Fiction is full of allegories and allusions. Public figures, personal acquaintances, and even other fictional characters can come together in fiction. It can propose new ideas and solutions. It’s both escapism and realism, albeit in another plane. For some reason, fiction is where I’ve been getting more ideas lately. Maybe I’m hanging out with Elliott in Stardew Valley too much (although I couldn’t write a novel-length feature like he could; I’m going to start with stuff at a few thousand words before I get to the hundred-thousands).

Maybe it’s the summertime idleness that’s getting to me, but I often can’t talk about life without making a comparison to something that happened to SpongeBob, or what Fran Fine did once, or the way Hamlet manipulated someone, or how Phoebe Buffay got tricked, or how Arthur Read had this great idea…I know, I have a strange combination of fiction that resonates with me in my mundane world.

Point is, nowadays I really see the place fiction has.

Sometimes I do better than I think I do.

I had an interview a few weeks ago, which I felt went okay until it was time for me to ask questions.
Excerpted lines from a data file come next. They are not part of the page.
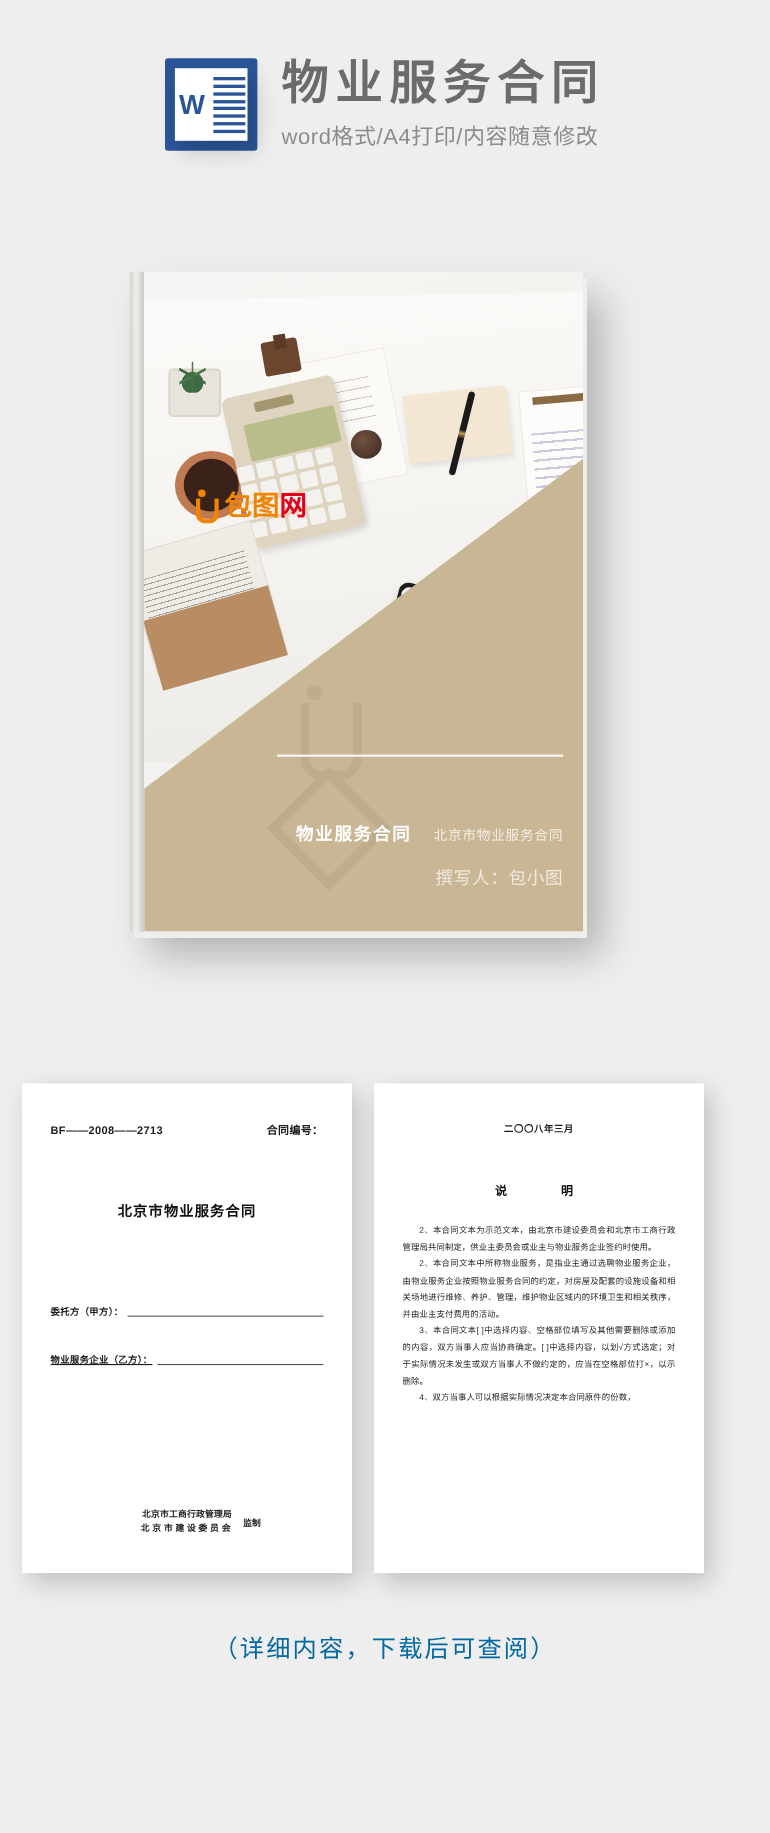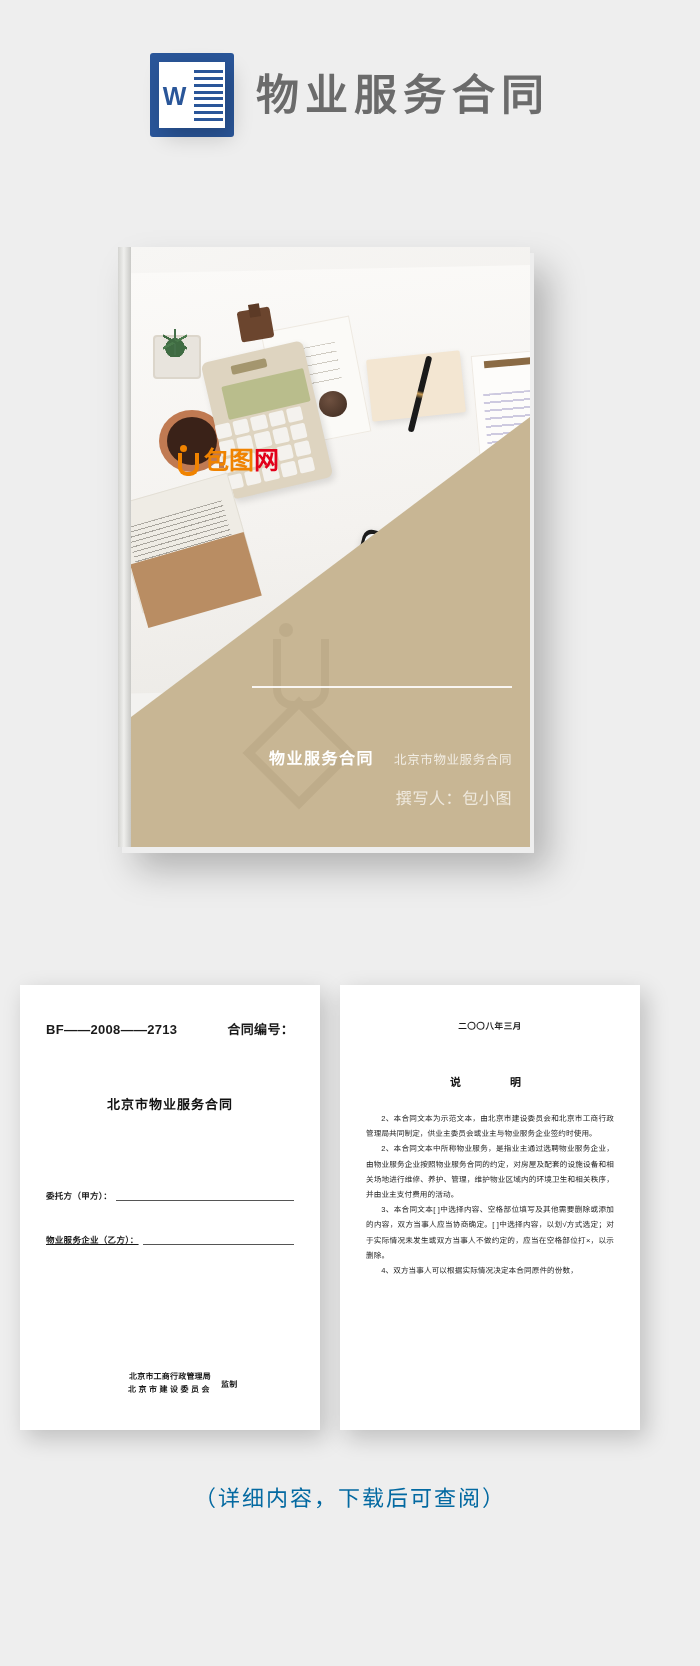--- a/index.html
+++ b/index.html
@@ -224,6 +224,7 @@
   </div>
   <div class="head-text">
     <div class="head-title">物业服务合同</div>
+    <div class="head-sub">word格式/A4打印/内容随意修改</div>
   </div>
 </div>
 

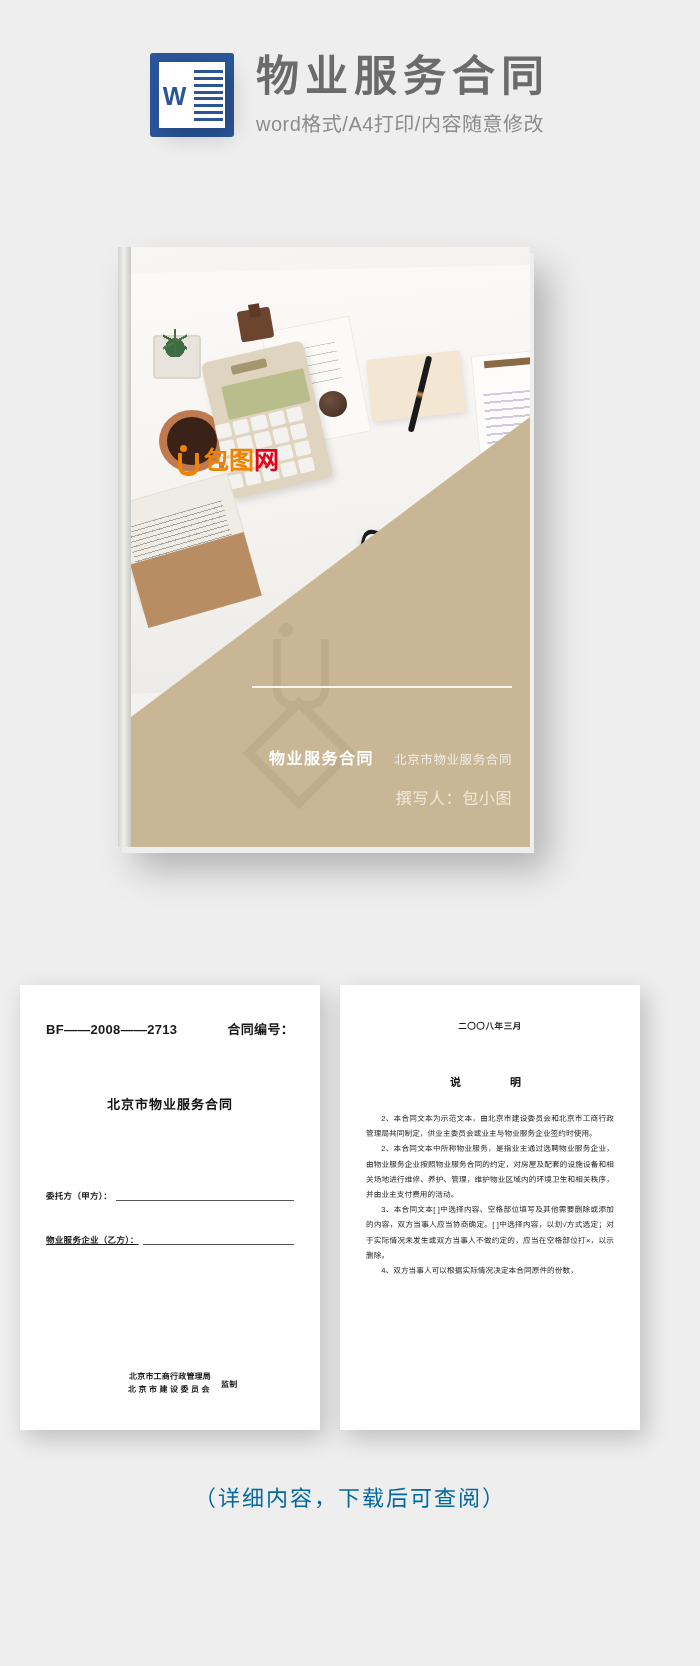--- a/index.html
+++ b/index.html
@@ -175,7 +175,7 @@
   .page-right{left:340px;}
   .page-inner{position:absolute;left:0;top:0;right:0;bottom:0;padding:34px 26px 18px 26px;}
 
-  .doc-topline{display:flex;justify-content:space-between;align-items:baseline;font-size:13px;font-weight:700;color:#1a1a1a;}
+  .doc-topline{display:flex;justify-content:space-between;align-items:baseline;font-size:10px;font-weight:700;color:#1a1a1a;}
   .doc-topline .code{letter-spacing:.3px;}
   .doc-topline .no{letter-spacing:.3px;}
   .doc-title{

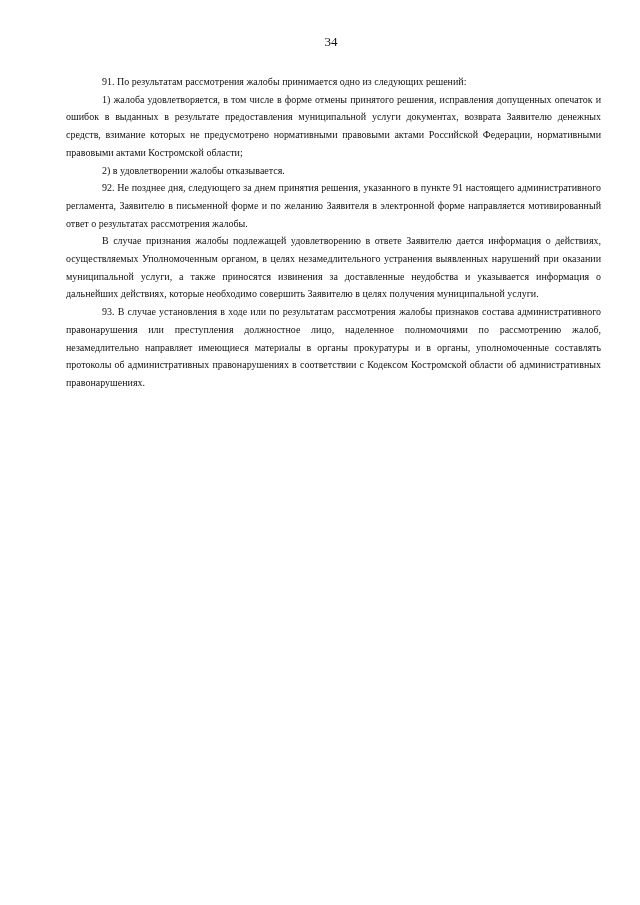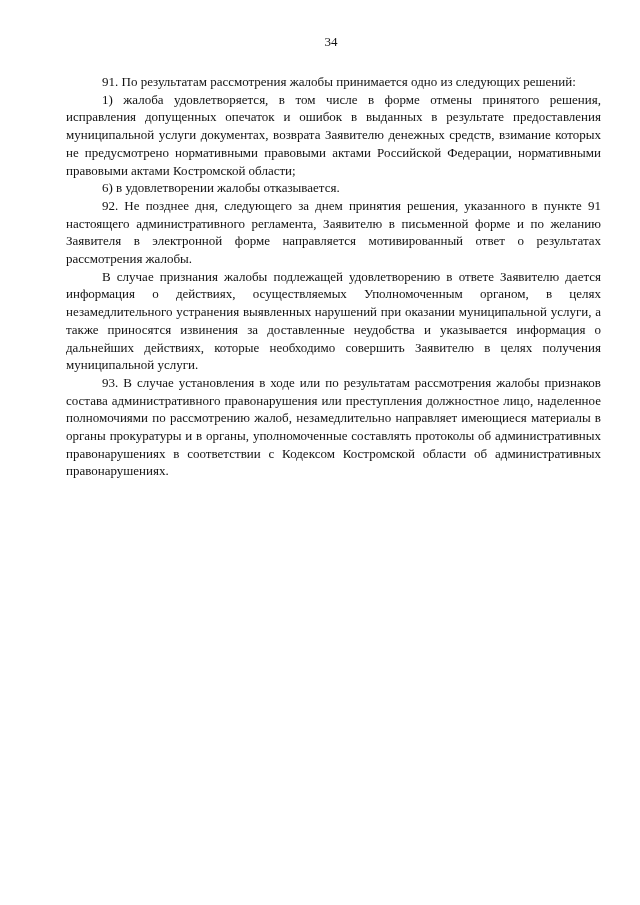--- a/index.html
+++ b/index.html
@@ -29,7 +29,7 @@
       top: 73px;
       left: 66px;
       width: 535px;
-      font-size: 13px;
+      font-size: 10px;
       line-height: 17.7px;
     }
     .content p {

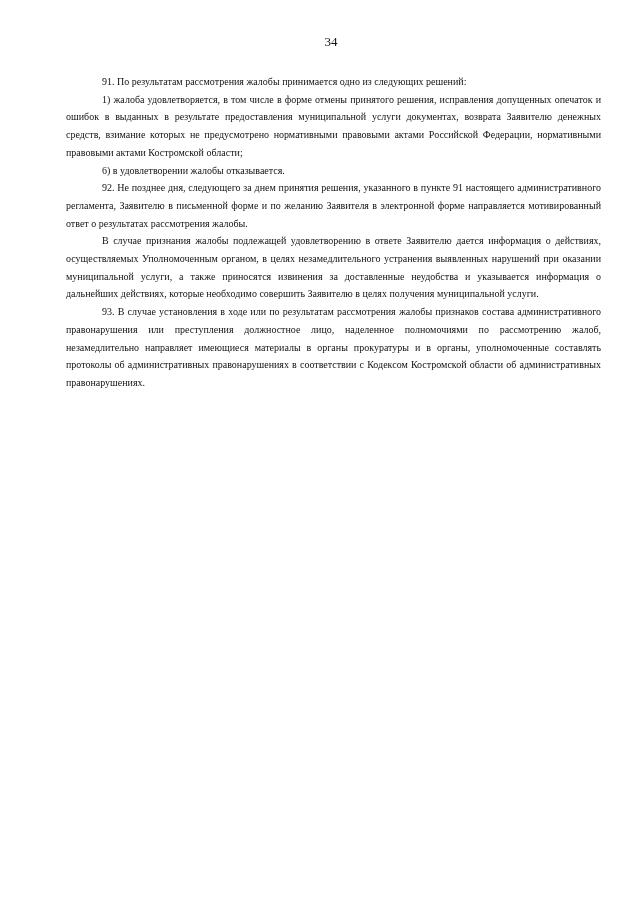--- a/index.html
+++ b/index.html
@@ -47,7 +47,7 @@
 <div class="content">
   <p>91. По результатам рассмотрения жалобы принимается одно из следующих решений:</p>
   <p>1) жалоба удовлетворяется, в том числе в форме отмены принятого решения, исправления допущенных опечаток и ошибок в выданных в результате предоставления муниципальной услуги документах, возврата Заявителю денежных средств, взимание которых не предусмотрено нормативными правовыми актами Российской Федерации, нормативными правовыми актами Костромской области;</p>
-  <p>6) в удовлетворении жалобы отказывается.</p>
+  <p>2) в удовлетворении жалобы отказывается.</p>
   <p>92. Не позднее дня, следующего за днем принятия решения, указанного в пункте 91 настоящего административного регламента, Заявителю в письменной форме и по желанию Заявителя в электронной форме направляется мотивированный ответ о результатах рассмотрения жалобы.</p>
   <p>В случае признания жалобы подлежащей удовлетворению в ответе Заявителю  дается информация о действиях, осуществляемых Уполномоченным органом, в целях незамедлительного устранения выявленных нарушений при оказании муниципальной услуги, а также приносятся извинения за доставленные неудобства и указывается информация о дальнейших действиях, которые необходимо совершить Заявителю в целях получения муниципальной услуги.</p>
   <p>93. В случае установления в ходе или по результатам рассмотрения жалобы признаков состава административного правонарушения или преступления должностное лицо, наделенное полномочиями по рассмотрению жалоб, незамедлительно направляет имеющиеся материалы в органы прокуратуры и в органы, уполномоченные составлять протоколы об административных правонарушениях в соответствии с Кодексом Костромской области об административных правонарушениях.</p>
They were all about certain privileges of the job, and I got pretty much the same answer for all of them: the privilege would not be available due to the nature of the role being temporary. I felt my questions left a bad impression. I felt one may presume I am haughty or entitled in my concerns over telework, union units, or benefits packages. Of course, I never meant to imply those things are paramount to my employment. I’d worked for this company as a temporary contractor through a staffing firm, and I’d just wondered if there would be any difference between that and working as a temporary employee directly through the company, as this role was.

Anyway, I got an email back today. While I didn’t get the job, I did get feedback that I gave the most detailed responses and answered everything in full. I am so glad I still left a positive impression despite my embarrassment. As someone with NVLD it’s hard for me sometimes to meta-cognitively read how people read me, and I’m so happy when folks directly tell me their thoughts in a gentle way.